From January to November this year, the scale of deposits increased by 26 trillion yuan, and it is expected to reach a huge scale of 30 trillion yuan for the whole year. Deposits have soared to $130 trillion, surpassing the country's total GDP. Although people generally choose to save rather than consume and invest, a closer look at the structure shows that young people are under huge economic pressure to spend money, while the wealth of the elderly is mainly concentrated in the hands of the post-60s and post-70s.
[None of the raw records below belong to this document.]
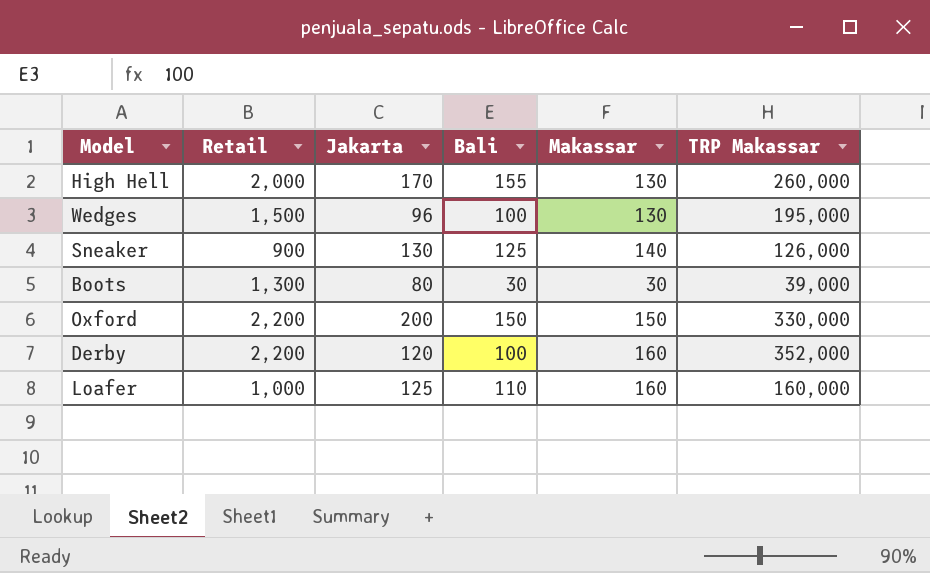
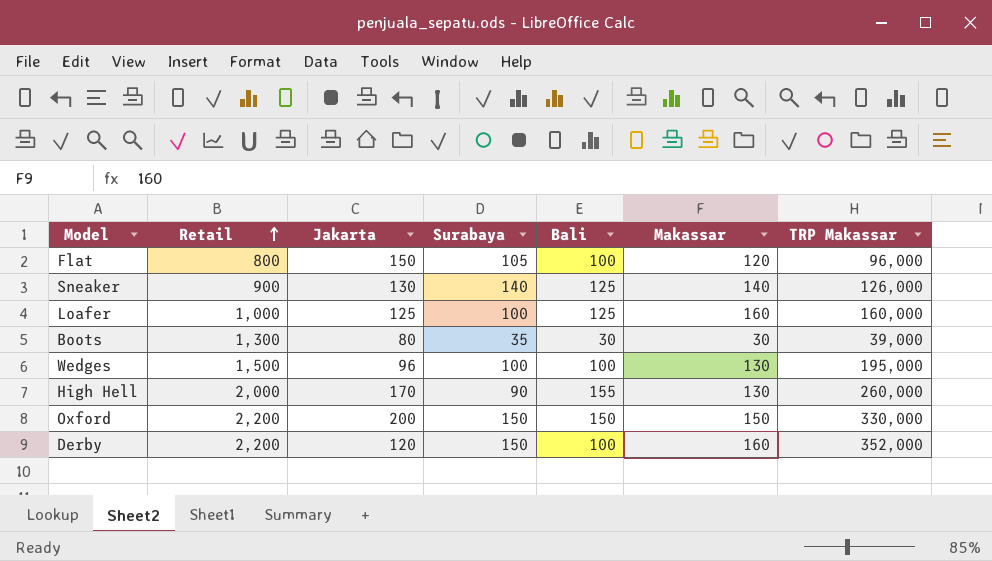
row order: none -> Retail ascending
column Surabaya | position: none -> 4
row Flat: none -> 800 | 150 | 105 | 100 | 120 | 96,000
Loafer | Bali: 110 -> 125

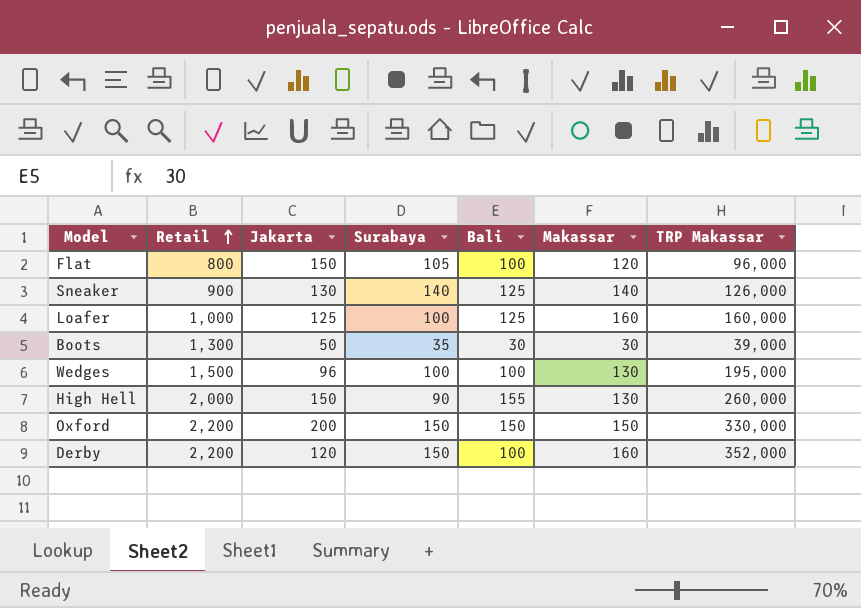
Boots | Jakarta: 80 -> 50
High Hell | Jakarta: 170 -> 150

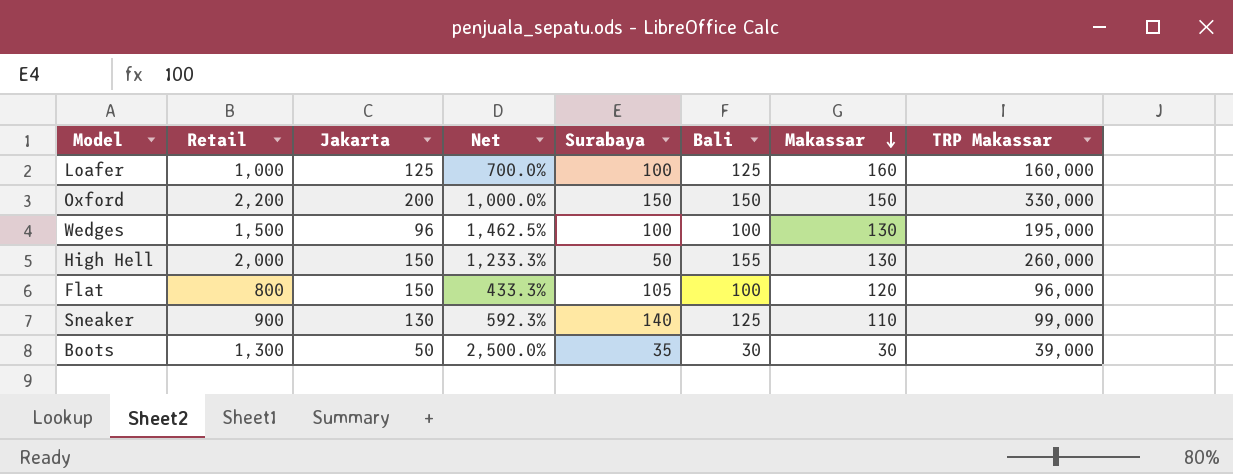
row order: Retail ascending -> Makassar descending
column Net | formula: none -> ([Retail] - [Jakarta]) / [Jakarta]
row Derby: 2,200 | 120 | 150 | 100 | 160 | 352,000 -> none
High Hell | Surabaya: 90 -> 50
Sneaker | Makassar: 140 -> 110
Sneaker | TRP Makassar: 126,000 -> 99,000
While people are saving aggressively, the younger generation's desire to spend is declining, and more and more people are choosing to lower their consumption levels, perhaps because of concerns about future risks. While there is room for interest rate cuts, only deposit rates have been cut and lending rates have remained unchanged, raising questions about bank profit protection and making the possibility of LPR cuts slim.
In the past three years, we have been accustomed to a rate cut or RRR cut every quarter, but the fourth quarter of this year has surprisingly not arrived as scheduled. The total amount of M2 has exceeded 291 trillion, with a growth rate of more than 10%, but at the same time, the CPI continues to be ** and assets ** are also declining, which has raised concerns about where the currency will go. Perhaps money flows within the financial system, but it doesn't work as well as people would like.
Despite the lackluster monetary policy performance, it remains to be seen whether a pause will be followed by a larger strategy. Some analysts** may adopt a more aggressive fiscal policy next year as an alternative to monetary stimulus. While this may theoretically work out better, past expectations have not been fulfilled and expectations for next year need to be cautious. With the growth rate of M2 likely falling back to less than 10%, the future economic outlook is still full of uncertainties.